The line holding "- Advokatska kancelarija Gecić Law (524)" is the last one to output; start at the first line of the data, keep every line in between exactly, and leave out pictures.

[Change detection outputs]
* * * * * * * * *

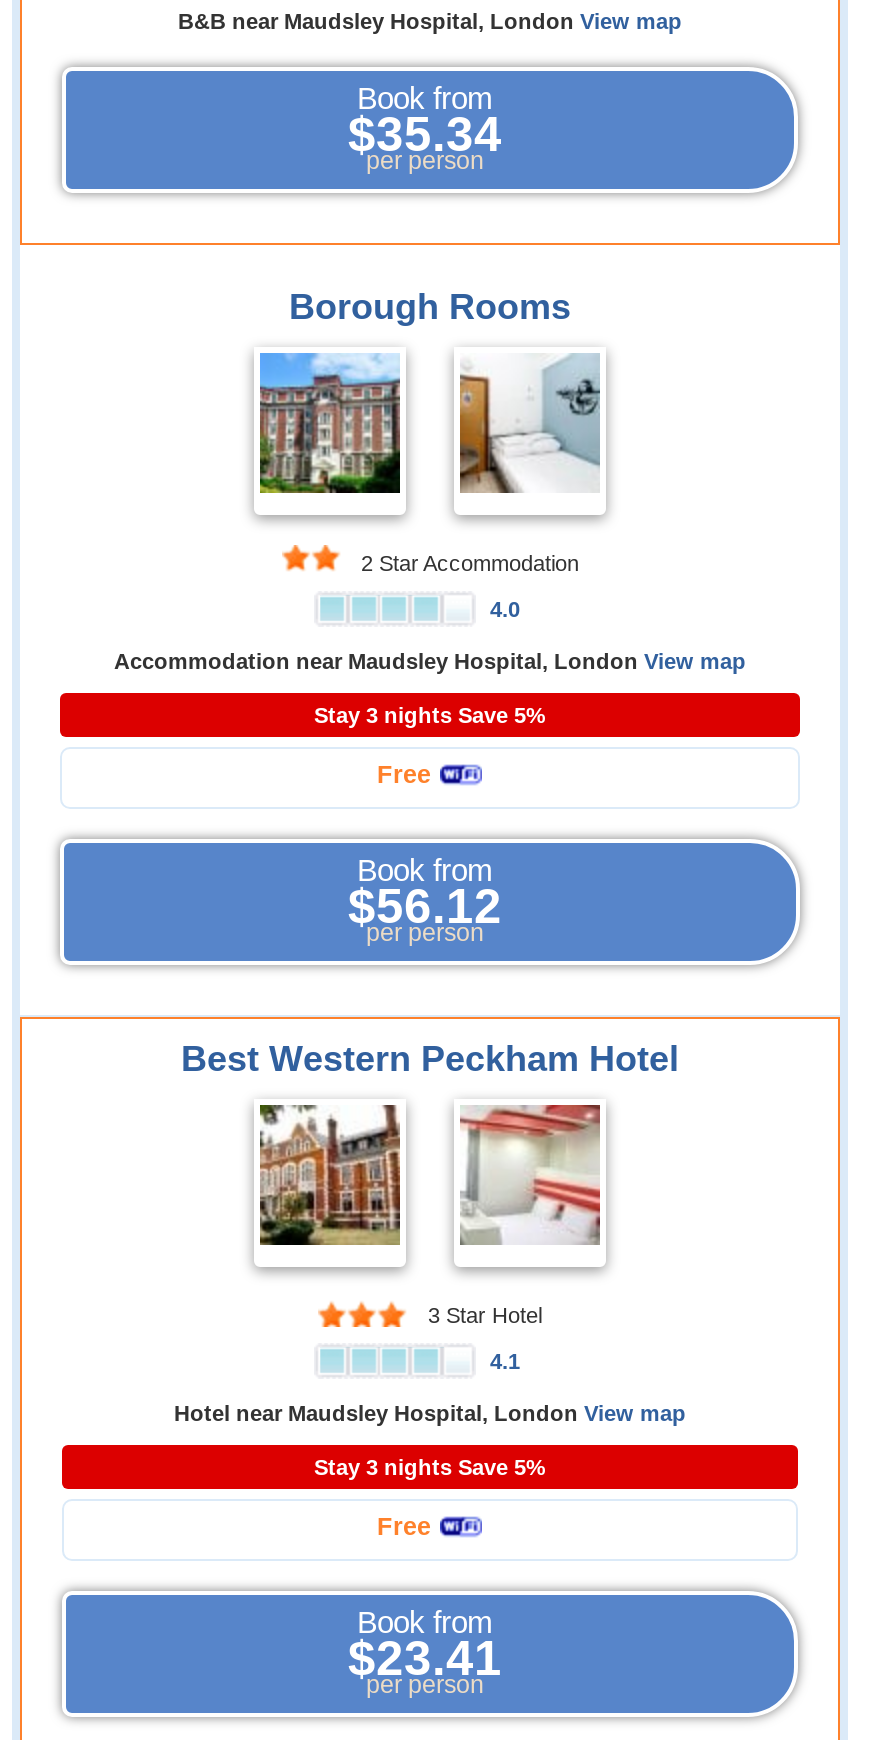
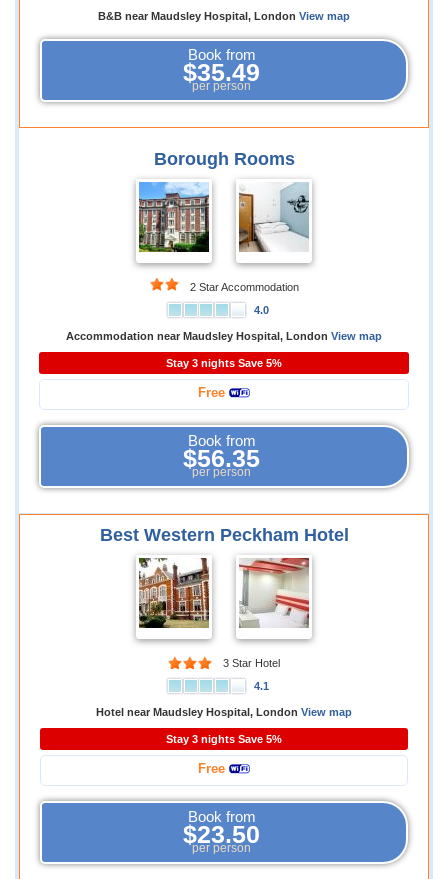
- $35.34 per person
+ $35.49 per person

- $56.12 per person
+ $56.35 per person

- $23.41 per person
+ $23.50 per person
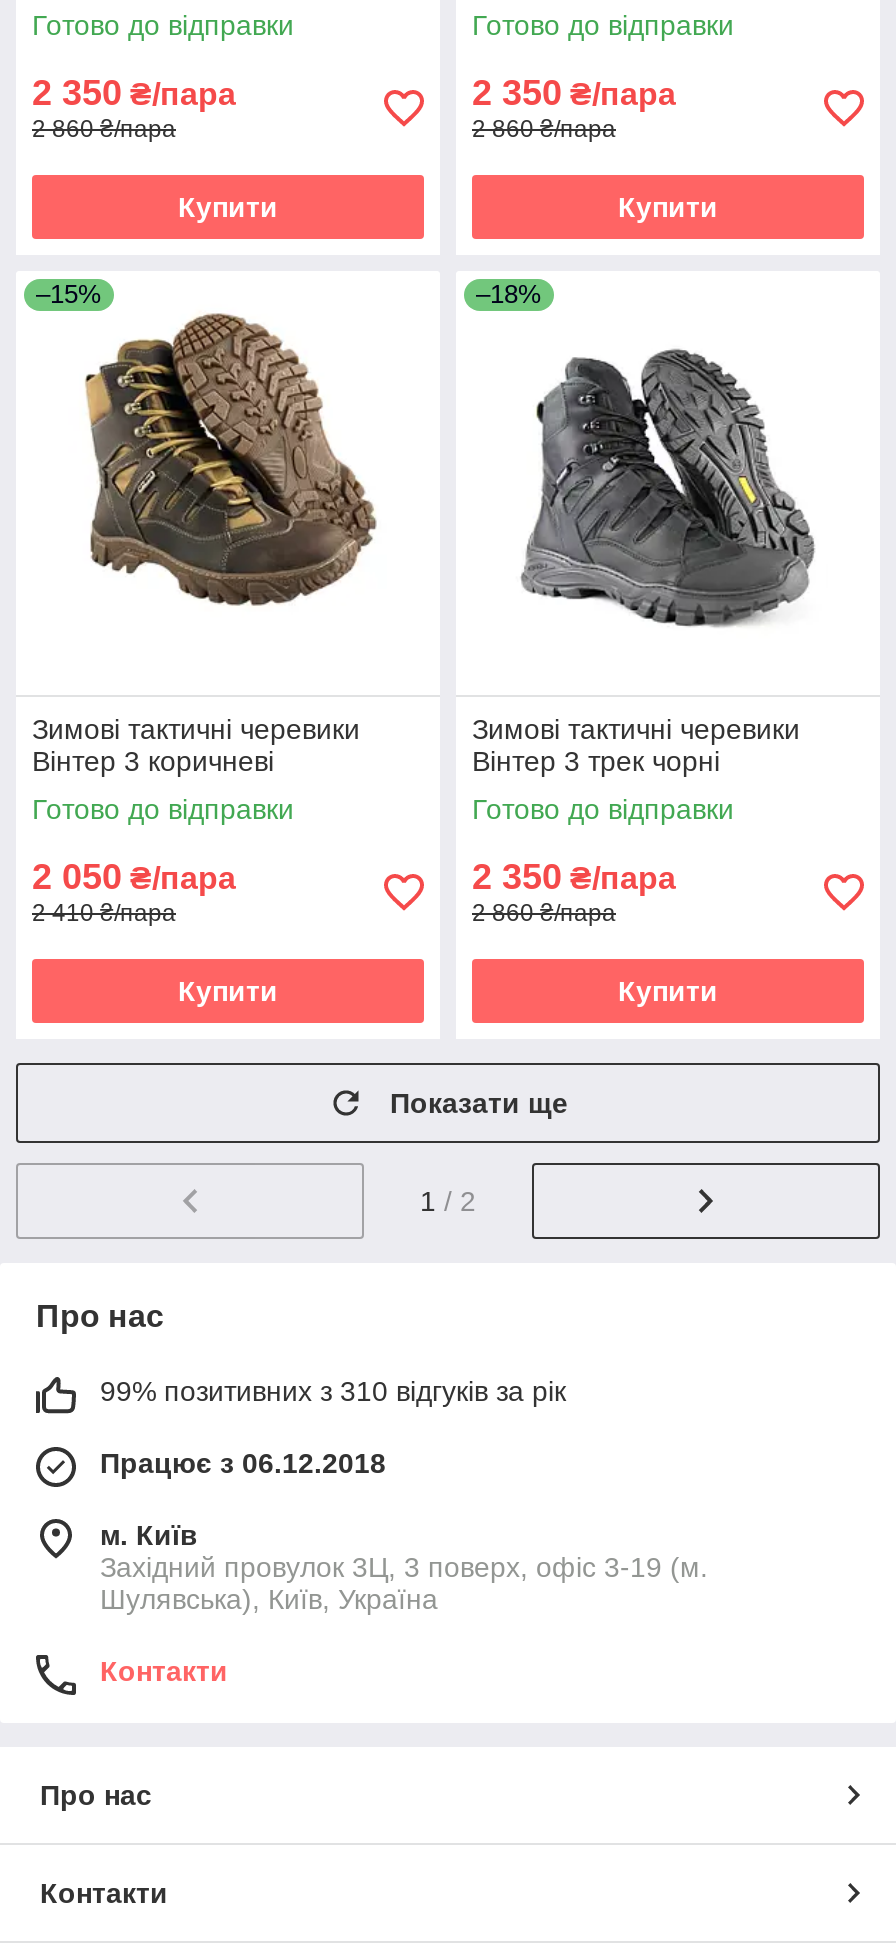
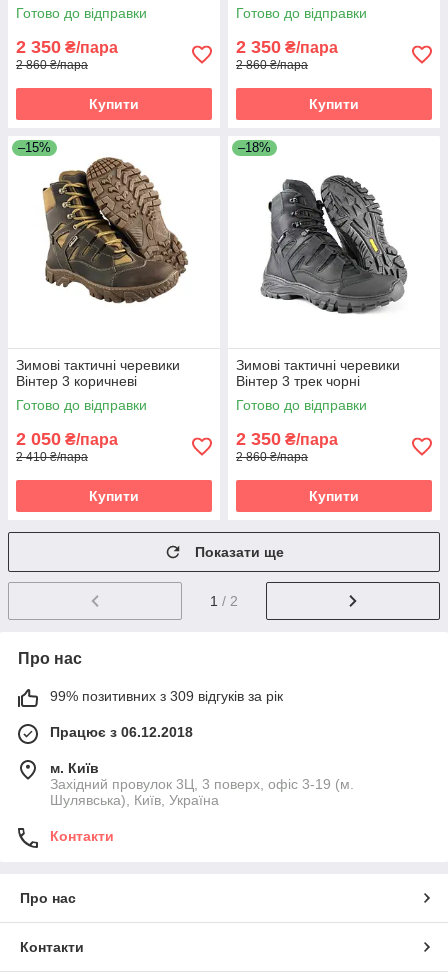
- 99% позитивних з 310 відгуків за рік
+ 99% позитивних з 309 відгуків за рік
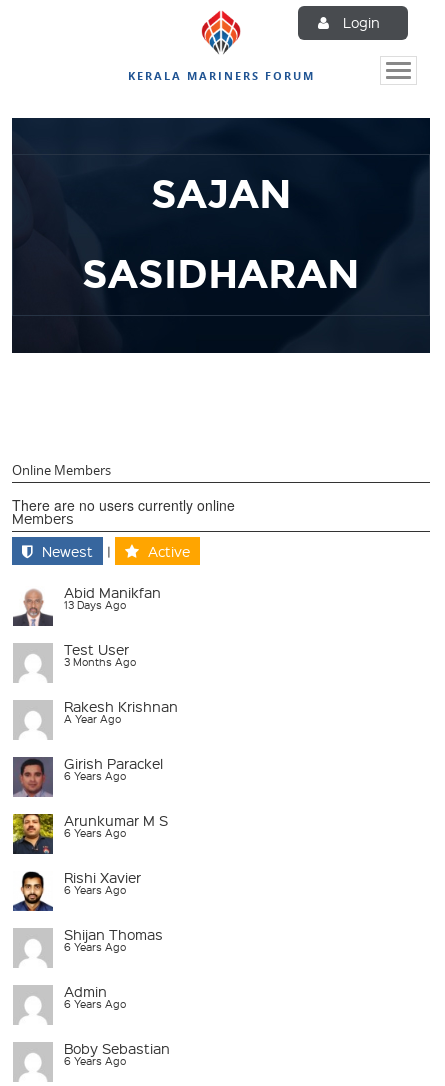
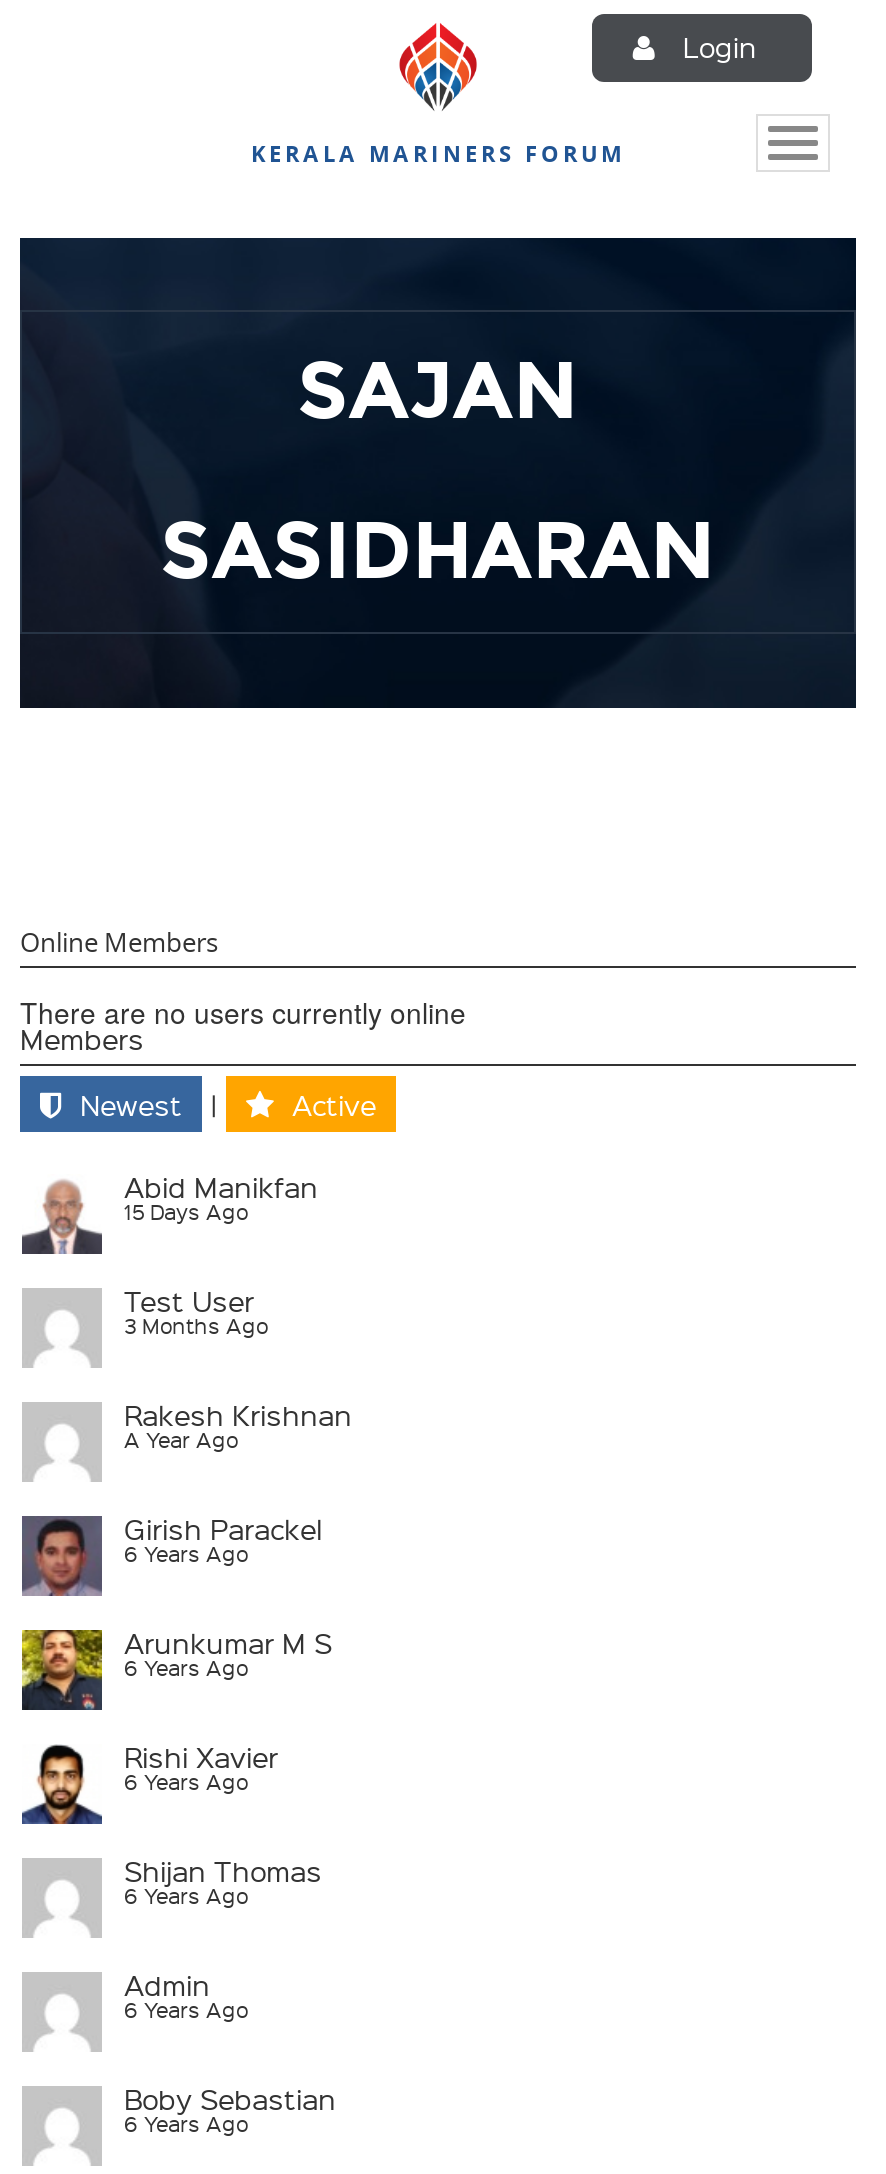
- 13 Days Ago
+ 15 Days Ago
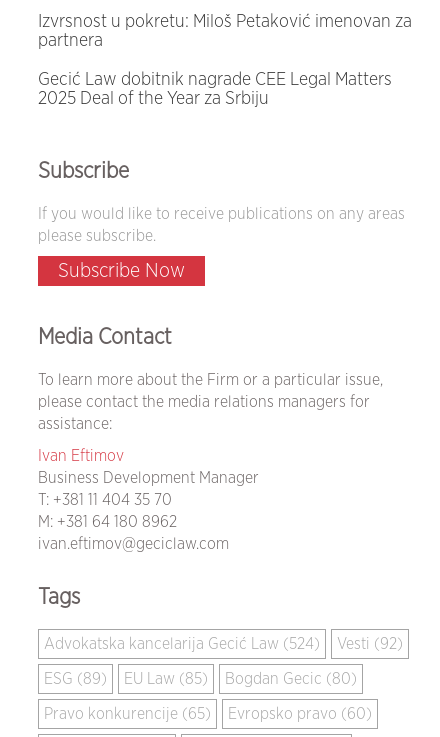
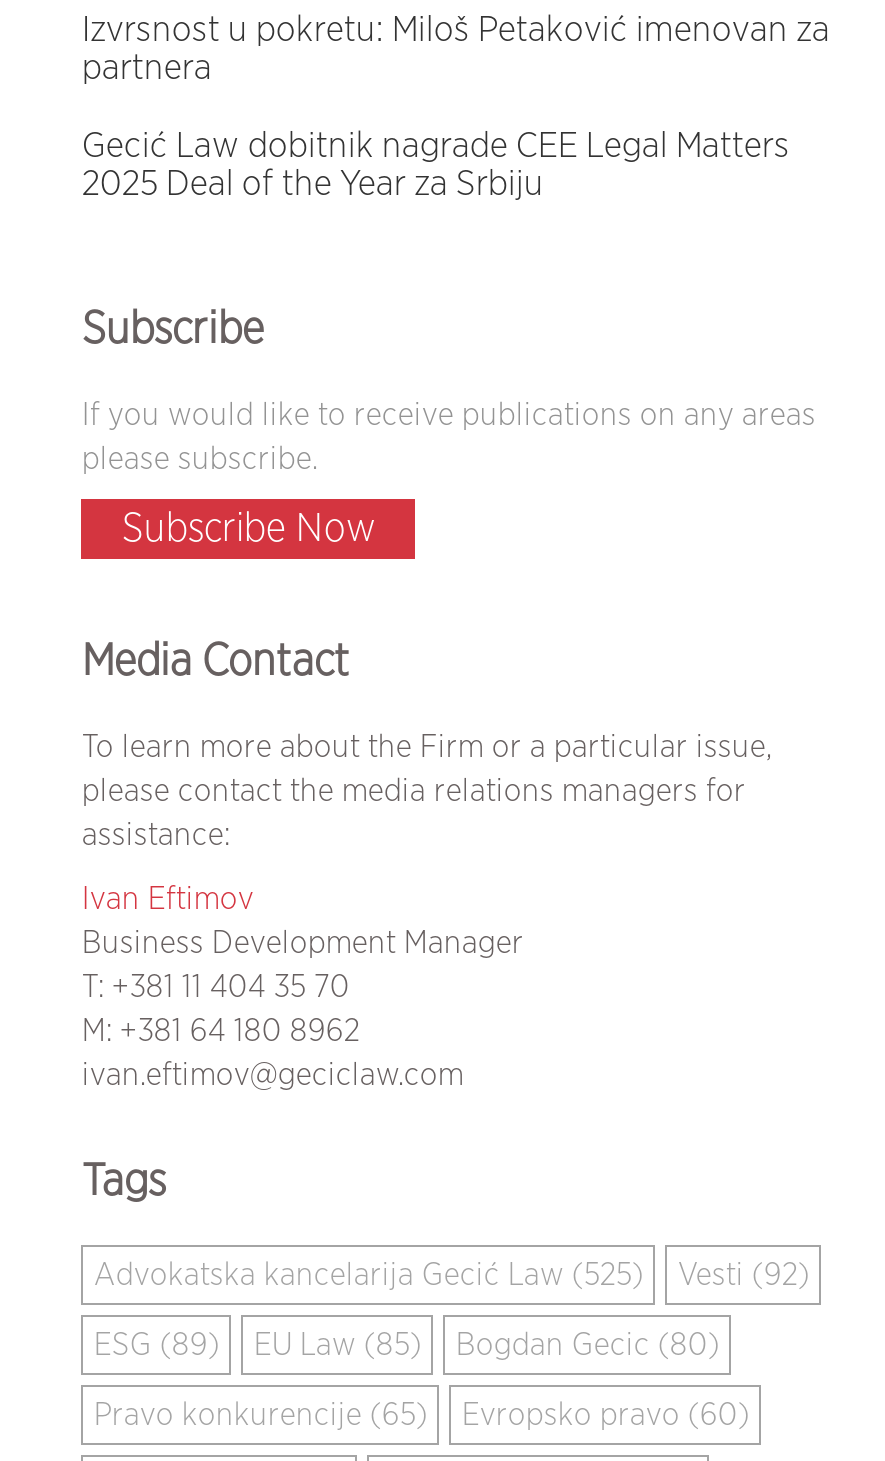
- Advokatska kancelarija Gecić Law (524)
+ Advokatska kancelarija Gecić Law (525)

* * * * * * * * *

--- Problem solution ---
- $35.34 per person
+ $35.49 per person

- $56.12 per person
+ $56.35 per person

- $23.41 per person
+ $23.50 per person
- 99% позитивних з 310 відгуків за рік
+ 99% позитивних з 309 відгуків за рік
- 13 Days Ago
+ 15 Days Ago
- Advokatska kancelarija Gecić Law (524)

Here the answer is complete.